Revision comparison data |

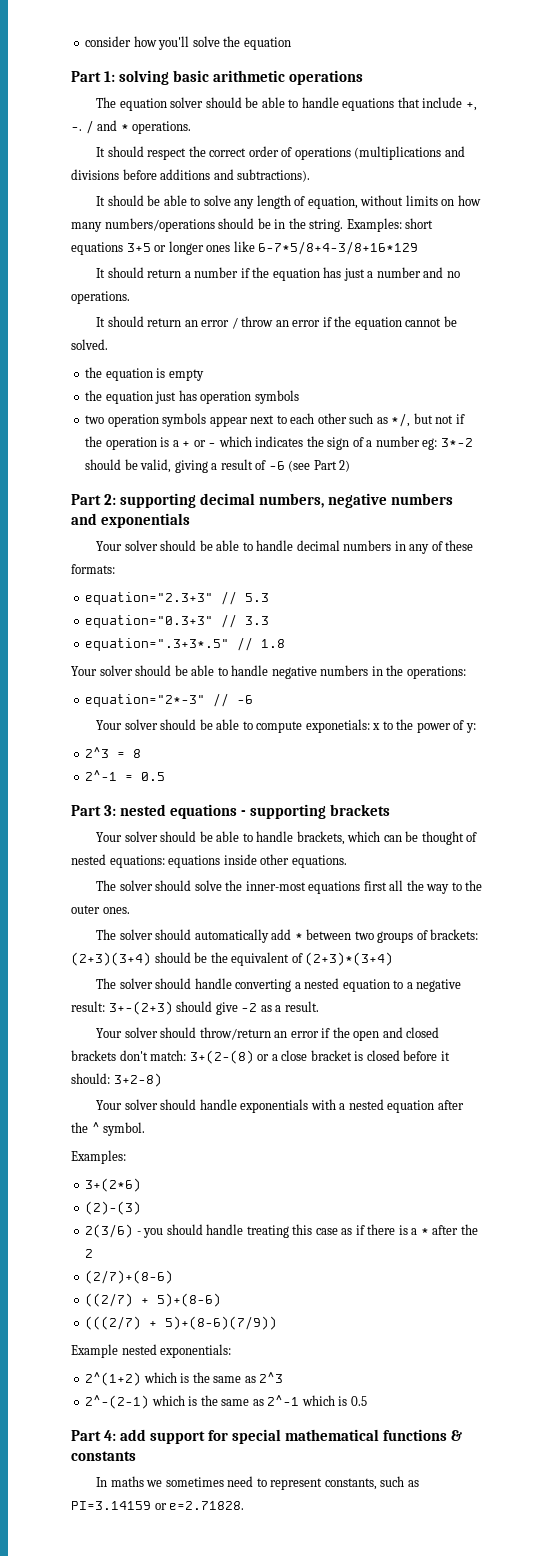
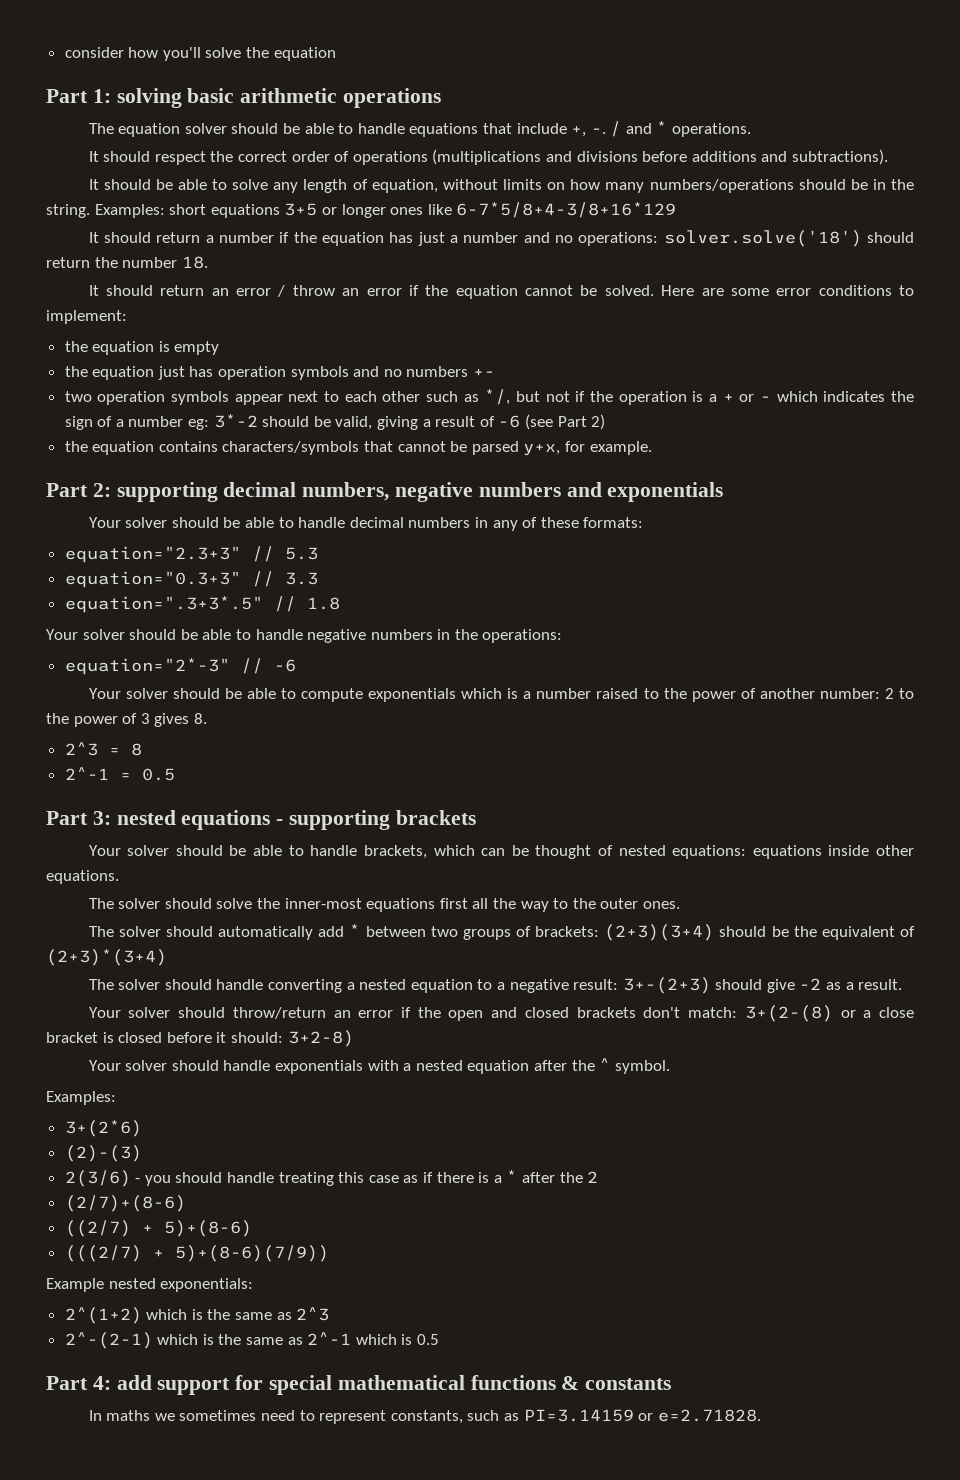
[71,291,130,304] operations. -> [578,230,914,247] [46,256,208,269] operations: solver.solve('18') should return the number 18.
(108, 344) none -> [661,285,914,296] [46,310,127,324] Here are some error conditions to implement:
(299, 397) none -> [353,366,496,377] and no numbers +-
(351, 466) none -> [64,441,652,456] // the equation contains characters/symbols that cannot be parsed y+x, for example.
[305,719,476,733] exponetials: x to the power of y: -> [368,688,914,702] [46,713,207,727] exponentials which is a number raised to the power of another number: 2 to the power of 3 gives 8.

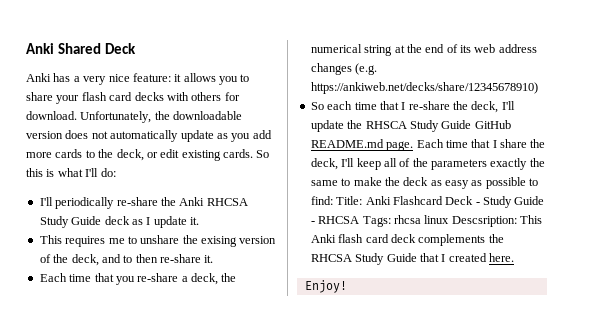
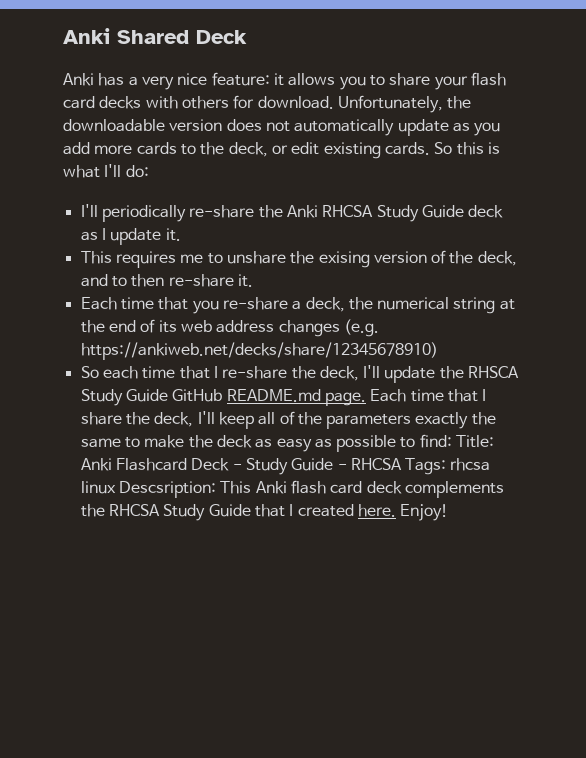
(514, 257) // -> (396, 510) none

INSTRUCTIONS TO FOLLOW | Among the lines of the preceding data, which ones hold the word "none"? List them.

ANSWER AREA |
(108, 344) none -> [661,285,914,296] [46,310,127,324] Here are some error conditions to implement:
(299, 397) none -> [353,366,496,377] and no numbers +-
(351, 466) none -> [64,441,652,456] // the equation contains characters/symbols that cannot be parsed y+x, for example.
(514, 257) // -> (396, 510) none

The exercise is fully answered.